No voy a tirar la toalla y voy a continuar…, por algo Pedro Sánchez es admirador de Vicente Fernández, Tiempo al tiempo es una de sus canciones preferidas. Todo indica que en su peor momento, la legislatura cuya mayoría le apoya ayer salió fortalecida. Uno mira con nostalgia y preocupación y hace introspección: cuiden su democracia, es el menos malo de los sistemas políticos. Los españoles lo saben y de sobra.
En una oportunidad el político venezolano Henry Ramos Allup dijo que le gustaba la chamba de Parlamentario, porque es el único trabajo donde uno puede insultar al jefe, sin que le pase nada. Ayer, mientras seguía en vivo el debate parlamentario y los insultos mutuos lo recordé.

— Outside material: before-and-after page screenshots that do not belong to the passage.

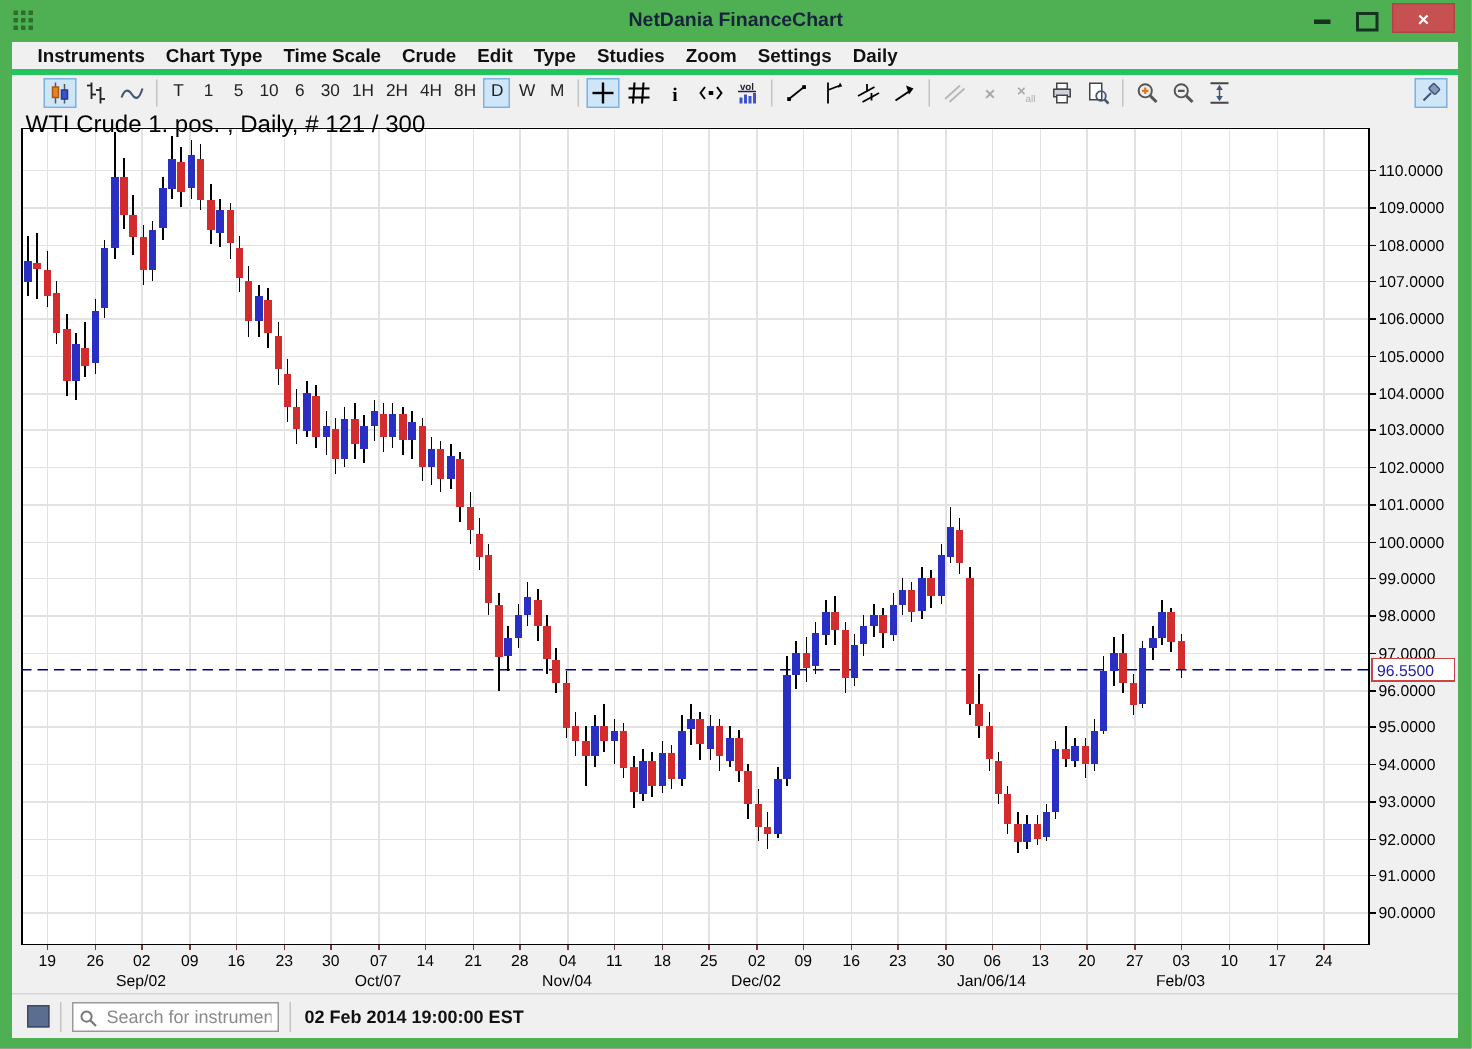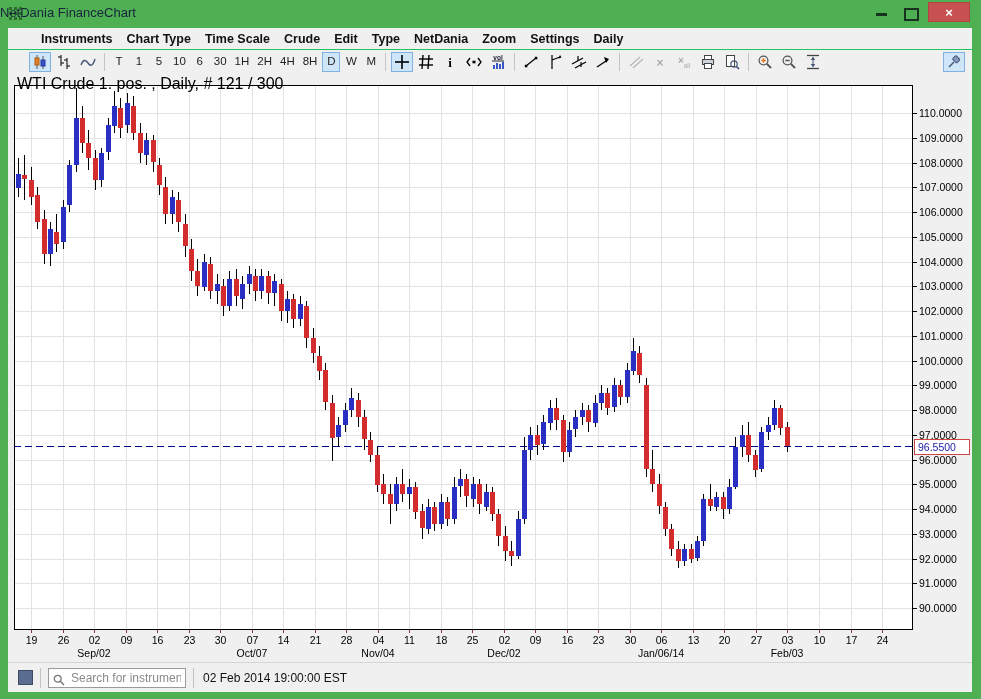--- a/index.html
+++ b/index.html
@@ -2,30 +2,30 @@
 <html><head>
 <meta charset="utf-8">
 <style>
   html,body{margin:0;padding:0;background:#888;}
   .window{position:relative;width:981px;height:699px;background:#4fb053;overflow:hidden;
     font-family:"Liberation Sans","DejaVu Sans",sans-serif;}
   
   .titlebar{position:absolute;left:0;top:0;width:100%;height:28px;}
   .app-icon{position:absolute;left:8px;top:6px;width:16px;height:16px;}
   .win-title{position:absolute;left:0;top:0;width:100%;height:28px;line-height:26px;
-    font-size:13px;color:#18233c;}
+    text-align:center;font-size:13px;color:#18233c;font-weight:bold;}
   .btn-min{position:absolute;right:94px;top:13px;width:11px;height:3px;background:#173320;}
   .btn-max{position:absolute;right:62px;top:8px;width:11px;height:9px;border:2px solid #173320;background:transparent;}
   .btn-close{position:absolute;right:11px;top:2px;width:42px;height:20px;background:#c75050;
     color:#fff;font-size:13px;font-weight:bold;text-align:center;line-height:19px;border:1px solid #b34444;box-sizing:border-box;}
   
   .client{position:absolute;left:8px;top:28px;width:964px;height:664px;background:#f0f0f0;}
   
-  .menubar{position:absolute;left:0;top:0;width:100%;height:22px;padding-left:26px;box-sizing:border-box;
-    display:flex;align-items:center;border-bottom:1px solid #22c55e;}
+  .menubar{position:absolute;left:0;top:0;width:100%;height:22px;padding-left:10px;box-sizing:border-box;
+    display:flex;align-items:center;border-bottom:4px solid #22c55e;}
   .menu-item{font-size:12.5px;font-weight:bold;color:#111;padding:2px 7px;white-space:nowrap;cursor:default;}
   
   .toolbar{position:absolute;left:0;top:22px;width:100%;height:23px;display:flex;align-items:center;
     padding:0 6px 0 20px;box-sizing:border-box;}
   .tb-btn{display:flex;align-items:center;justify-content:center;min-width:18px;height:20px;
     padding:0 2px;margin:0 1px;background:transparent;border:1px solid transparent;font-family:inherit;
     font-size:11.5px;color:#222;line-height:1;}
   .tb-btn.sel{background:#cfe6f8;border:1px solid #7fb2e0;}
   .tb-btn.dis{opacity:.45;}
   .tb-ico{display:inline-flex;width:16px;height:16px;align-items:center;justify-content:center;}
@@ -41,21 +41,21 @@
   
   .statusbar{position:absolute;left:0;top:634px;width:100%;height:30px;background:#f0f0f0;
     border-top:1px solid #d5d5d5;display:flex;align-items:center;box-sizing:border-box;padding-left:10px;}
   .status-square{width:13px;height:13px;background:#5b6e91;border:1px solid #3c4a66;}
   .sb-sep{width:1px;height:20px;background:#c3c3c3;margin:0 7px;}
   .search-wrap{position:relative;}
   .search-wrap input{width:138px;height:20px;border:1px solid #9a9a9a;background:#fff;
     font-family:inherit;font-size:12px;color:#333;padding:0 4px 0 22px;box-sizing:border-box;outline:none;}
   .search-wrap input::placeholder{color:#8a8a8a;}
   .search-ico{position:absolute;left:5px;top:4px;width:12px;height:12px;}
-  .timestamp{font-size:12px;font-weight:normal;color:#111;margin-left:2px;white-space:nowrap;}
+  .timestamp{font-size:12px;font-weight:bold;color:#111;margin-left:2px;white-space:nowrap;}
 </style>
 </head>
 <body>
 
 <div class="window">
 
   <div class="titlebar">
     <span class="app-icon">
       <svg width="16" height="16" viewBox="0 0 16 16">
         <g fill="#2c6e2c">
@@ -79,21 +79,21 @@
 
   <div class="client">
 
     <div class="menubar">
         <div class="menu-item">Instruments</div>
         <div class="menu-item">Chart Type</div>
         <div class="menu-item">Time Scale</div>
         <div class="menu-item">Crude</div>
         <div class="menu-item">Edit</div>
         <div class="menu-item">Type</div>
-        <div class="menu-item">NetDania</div>
+        <div class="menu-item">Studies</div>
         <div class="menu-item">Zoom</div>
         <div class="menu-item">Settings</div>
         <div class="menu-item">Daily</div>
       </div>
 
     <div class="toolbar">
         <button class="tb-btn sel">
           <span class="tb-ico">
             <svg width="16" height="16" viewBox="0 0 16 16">
               <line x1="5" y1="1" x2="5" y2="15" stroke="#555"></line>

Pedro Sánchez, además de administrar bien su balón de oxígeno, sus alianzas estratégicas y una buena gestión; de vez en cuando esas fortalezas son reforzadas por su peor enemigo: la ultraderecha de VOX que acude en su auxilio. Le llegan a tiempo los regalos de VOX con sus discursos xenófobos, chauvinistas, clasistas y racistas.
-Gracias por favores concedidos, la casa.
Eso es suficiente para un “perro callejero” salpicado de burdel y academia; también puedes considerar que es un perrogato; mezcla de perro de guerra y gato de siete vidas.
Aunque él, como todos los sobrevivientes debe tener cuidado, y escuchar atento la canción de Antonio Flores, seis vidas ya las ha quemado.